Stored data:
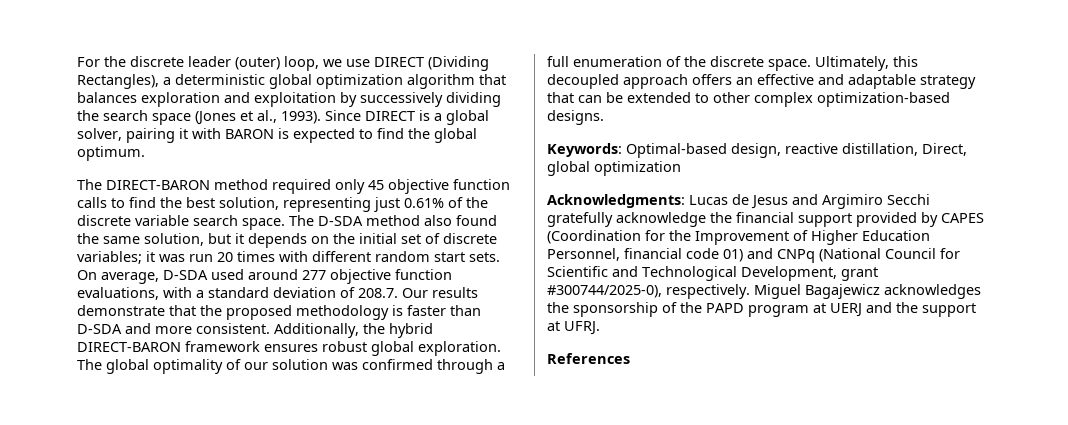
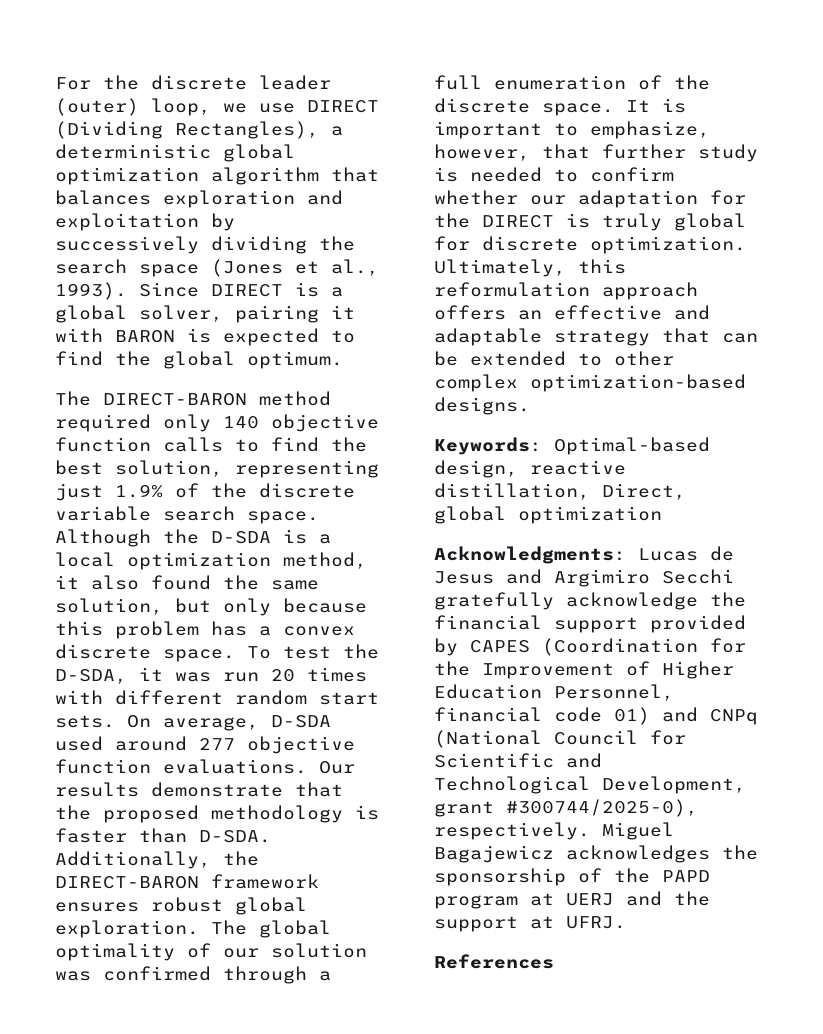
- The DIRECT-BARON method required only 45 objective function calls to find the best solution, representing just 0.61% of the discrete variable search space.
+ The DIRECT-BARON method required only 140 objective function calls to find the best solution, representing just 1.9% of the discrete variable search space.
- The D-SDA method also found the same solution, but it depends on the initial set of discrete variables; it was run 20 times with different random start sets.
+ Although the D-SDA is a local optimization method, it also found the same solution, but only because this problem has a convex discrete space. To test the D-SDA, it was run 20 times with different random start sets.
- On average, D-SDA used around 277 objective function evaluations, with a standard deviation of 208.7. Our results demonstrate that the proposed methodology is faster than D-SDA and more consistent.
+ On average, D-SDA used around 277 objective function evaluations. Our results demonstrate that the proposed methodology is faster than D-SDA.
- Additionally, the hybrid DIRECT-BARON framework ensures robust global exploration.
+ Additionally, the DIRECT-BARON framework ensures robust global exploration.
+ It is important to emphasize, however, that further study is needed to confirm whether our adaptation for the DIRECT is truly global for discrete optimization.
- Ultimately, this decoupled approach offers an effective and adaptable strategy that can be extended to other complex optimization-based designs.
+ Ultimately, this reformulation approach offers an effective and adaptable strategy that can be extended to other complex optimization-based designs.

## EXERCISE
The answer must be the entries above, printed exactly, with no pictures.

## REPLY
- The DIRECT-BARON method required only 45 objective function calls to find the best solution, representing just 0.61% of the discrete variable search space.
+ The DIRECT-BARON method required only 140 objective function calls to find the best solution, representing just 1.9% of the discrete variable search space.
- The D-SDA method also found the same solution, but it depends on the initial set of discrete variables; it was run 20 times with different random start sets.
+ Although the D-SDA is a local optimization method, it also found the same solution, but only because this problem has a convex discrete space. To test the D-SDA, it was run 20 times with different random start sets.
- On average, D-SDA used around 277 objective function evaluations, with a standard deviation of 208.7. Our results demonstrate that the proposed methodology is faster than D-SDA and more consistent.
+ On average, D-SDA used around 277 objective function evaluations. Our results demonstrate that the proposed methodology is faster than D-SDA.
- Additionally, the hybrid DIRECT-BARON framework ensures robust global exploration.
+ Additionally, the DIRECT-BARON framework ensures robust global exploration.
+ It is important to emphasize, however, that further study is needed to confirm whether our adaptation for the DIRECT is truly global for discrete optimization.
- Ultimately, this decoupled approach offers an effective and adaptable strategy that can be extended to other complex optimization-based designs.
+ Ultimately, this reformulation approach offers an effective and adaptable strategy that can be extended to other complex optimization-based designs.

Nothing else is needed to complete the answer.